Staples is an American multinational organization in the business of providing office products to its customers. The company has experienced tremendous growth since its inception in 1986 and is one of the largest office products company in terms of sales and footprint. The entity has relied on its stores to reach its customers. As of 2006, the company had over 1500 stores in united States and Canada (Gavin and Levesque, 2007 p.1). The stores were responsible for 80% of the company sales. The organization’s stores have some level of autonomy. The manager of the store is responsible for all activities carried out within the establishment. The units also maintain their own Profit And Loss Statements. Therefore, the manager is responsible for the growth of revenue at their unit. Gavin and Levesque (2007 p.1) report that each store averaged an income of six million dollars in 2006. Competition in the office product industry is high. Staples face competition from other companies in the same business-like Office Depot and also big departmental stores such as Walmart. The heightened competition requires the firm to improve its customer service. The business instituted several measures that ensure the customer service at its stores is to a high standard. The firm has trained its staff and incorporated a customer-centric culture in its operations. The management at the stores is responsible for maintaining the required customer service levels.
This paper is a case study on Staples that focuses on the management of the company; the challenges faced by the managers in running the units are discussed. The characteristics of the manager and their influence on customer service are also critically analysed. The case study also examines the organisational structure; it further evaluates the positive and negative effects of changing the structure to a matrix format. Lastly, the obstacles to an effective strategy implementation at the organisation are cited and explained.
Challenging Aspects of a Manager’s job at Staples
The role of management is essential for any business entity. Barros, Sampaio, and Saraiva (2014, p.3) argue there is a correlation between quality management, organisational practices, and the performance of the firm. Schraeder, et al., (2014 p.57) add that a manager is critical in the successful implementation of a firm’s vision and mission. Furthermore, the leadership in a company is responsible for a conducive work environment (Henry, 2013 p.93). Staples relied on the leadership at the centre and on-the-field to run the business efficiently and effectively in order to achieve its revenue and growth objectives.
The management at Staples was designed in a structured manner, such that there were different levels of management. The job description and expectation at the different levels were similar, but the scale and scope increased with each hierarchical level (Gavin and Levesque, 2007 p.6). Therefore, the leadership faced similar challenges in executing their mandates. This is a list of the issues the managers at Staples faced.
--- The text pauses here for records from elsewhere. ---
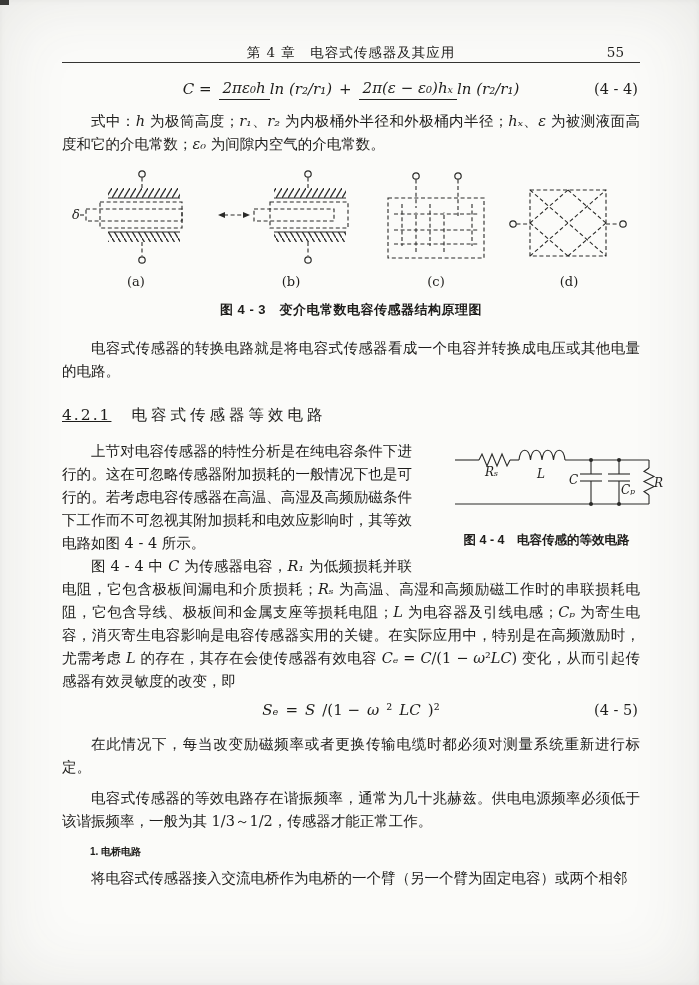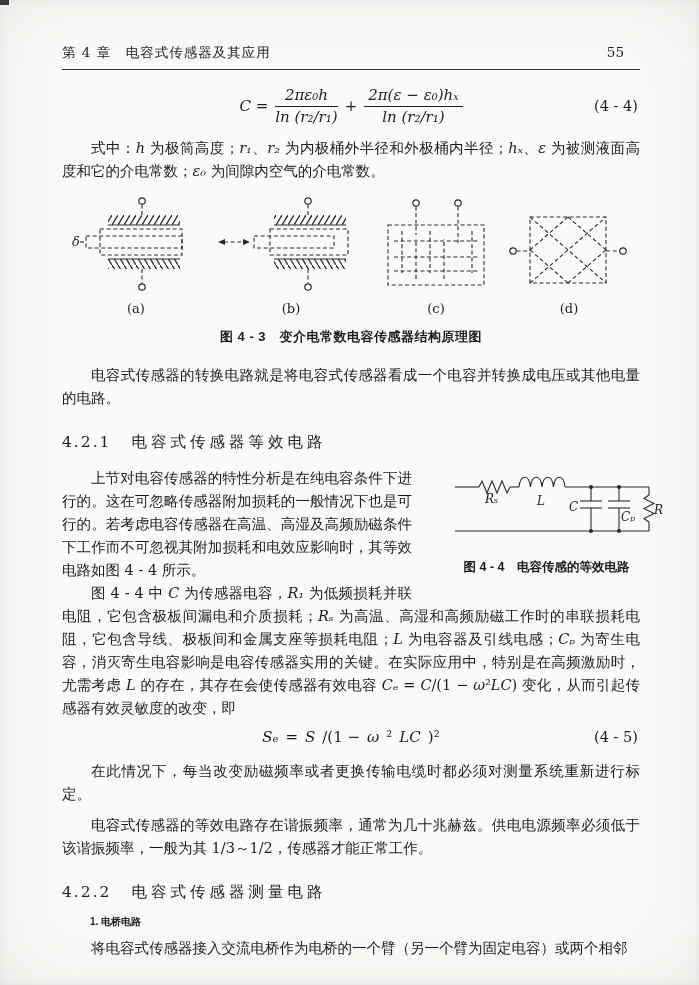--- a/index.html
+++ b/index.html
@@ -9,31 +9,31 @@
     background:#fbfbf9;
     box-shadow:inset 0 0 70px rgba(60,55,45,.10), inset 0 0 6px rgba(0,0,0,.05);
     font-family:"DejaVu Serif","Liberation Serif",serif;
     color:#1d1c1a;
     overflow:hidden;
   }
   .corner-mark{position:absolute;left:0;top:0;width:9px;height:5px;background:#3a3a38;}
   .content{position:absolute;left:62px;top:44px;width:578px;}
 
   
-  .hdr{position:relative;text-align:left;font-size:13.5px;padding-bottom:7px;
+  .hdr{position:relative;text-align:center;font-size:13.5px;
        border-bottom:1.7px solid #343432;letter-spacing:1px;}
   .hdr .pageno{position:absolute;right:16px;top:0;letter-spacing:0;}
 
   
   .equation{position:relative;text-align:center;font-size:15px;}
   .eq44{margin:16px 0 8px;}
   .eq45{clear:both;margin:8px 0 6px;}
   .eq-body{display:inline-flex;align-items:center;gap:7px;}
   .math{font-style:italic;}
-  .frac{display:inline-flex;flex-direction:column;text-align:center;line-height:1.25;}
+  .frac{display:inline-flex;flex-direction:row;text-align:center;line-height:1.25;}
   .frac .num{border-bottom:1.3px solid #222;padding:0 4px 1px;}
   .frac .den{padding-top:1px;}
   .eq-num{position:absolute;right:2px;top:50%;transform:translateY(-50%);font-style:normal;font-size:14.5px;}
 
   
   .para{margin:0;font-size:14.5px;line-height:23px;text-align:justify;text-indent:2em;}
   .p1{margin-top:10px;}
   .p2{margin-top:18px;}
   .p3{margin-top:14px;}
   .p5{margin-top:14px;}
@@ -51,21 +51,21 @@
   svg .dash{stroke:#2a2a28;stroke-width:1.1;fill:none;stroke-dasharray:4 2.6;}
   svg .solid{stroke:#2a2a28;stroke-width:1.1;fill:none;}
   svg .term{stroke:#2a2a28;stroke-width:1.2;fill:#fbfbf9;}
   svg text{font-family:"DejaVu Serif","Liberation Serif",serif;fill:#1d1c1a;}
 
   
   .sec-h1{margin-top:28px;font-family:"Liberation Sans","DejaVu Sans",sans-serif;
           font-weight:bold;font-size:17.5px;letter-spacing:.5px;}
   .sec-h1 .sec-num{margin-right:18px;font-family:"DejaVu Serif",serif;}
   .sec-h2{margin-top:22px;font-size:15.5px;letter-spacing:1px;}
-  .sec-h2 .sec-num{margin-right:20px;letter-spacing:2px;}
+  .sec-h2 .sec-num{margin-right:20px;letter-spacing:2px;text-decoration:underline;}
   .sec-h2 .sec-title{letter-spacing:4px;}
   .sub-h{margin-top:12px;margin-left:28px;font-family:"Liberation Sans","DejaVu Sans",sans-serif;
          font-weight:bold;font-size:10px;}
 
   
   .fig44-float{float:right;width:216px;margin:2px 0 6px 12px;text-align:center;}
   .fig44-caption{font-family:"Liberation Sans","DejaVu Sans",sans-serif;font-weight:bold;
                  font-size:12.5px;margin-top:4px;white-space:nowrap;}
   .fig44-float svg text{font-size:12px;font-style:italic;}
 </style>
@@ -235,22 +235,19 @@
     <p class="para">图 4 - 4 中 <i class="v">C</i> 为传感器电容，<i class="v">R₁</i> 为低频损耗并联电阻，它包含极板间漏电和介质损耗；<i class="v">Rₛ</i> 为高温、高湿和高频励磁工作时的串联损耗电阻，它包含导线、极板间和金属支座等损耗电阻；<i class="v">L</i> 为电容器及引线电感；<i class="v">Cₚ</i> 为寄生电容，消灭寄生电容影响是电容传感器实用的关键。在实际应用中，特别是在高频激励时，尤需考虑 <i class="v">L</i> 的存在，其存在会使传感器有效电容 <i class="v">Cₑ</i> = <i class="v">C</i>/(1 − <i class="v">ω</i>²<i class="v">LC</i>) 变化，从而引起传感器有效灵敏度的改变，即</p>
 
     <div class="equation eq45">
       <span class="eq-body"><i class="v">Sₑ</i> = <i class="v">S</i>/(1 − <i class="v">ω</i>²<i class="v">LC</i>)²</span>
       <span class="eq-num">(4 - 5)</span>
     </div>
 
     <p class="para p5">在此情况下，每当改变励磁频率或者更换传输电缆时都必须对测量系统重新进行标定。</p>
     <p class="para p6">电容式传感器的等效电路存在谐振频率，通常为几十兆赫兹。供电电源频率必须低于该谐振频率，一般为其 1/3～1/2，传感器才能正常工作。</p>
 
-    <div class="sec-h2">
-      <span class="sec-num">4.2.2</span><span class="sec-title">电容式传感器测量电路</span>
-    </div>
 
     <div class="sub-h">1. 电桥电路</div>
 
     <p class="para p7">将电容式传感器接入交流电桥作为电桥的一个臂（另一个臂为固定电容）或两个相邻</p>
 
   </div>
 </div>
 
 </body></html>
Meeting Performance Targets
The company has sales, customer service, and efficiency objectives which each manager is tasked with ensuring are achieved at the store, district, regional, and divisional levels. Sales, expenses, and profit reports are generated daily and weekly. The General Manager has a mandate of checking sales volume and margin at stores level. The reports are then passed up the chain of management and each subsequent manager would study the reports to ascertain whether their area of influence is performing according to the set targets. The leadership has the challenging tasks of ensuring company’s income and profits grow amidst heightened competition.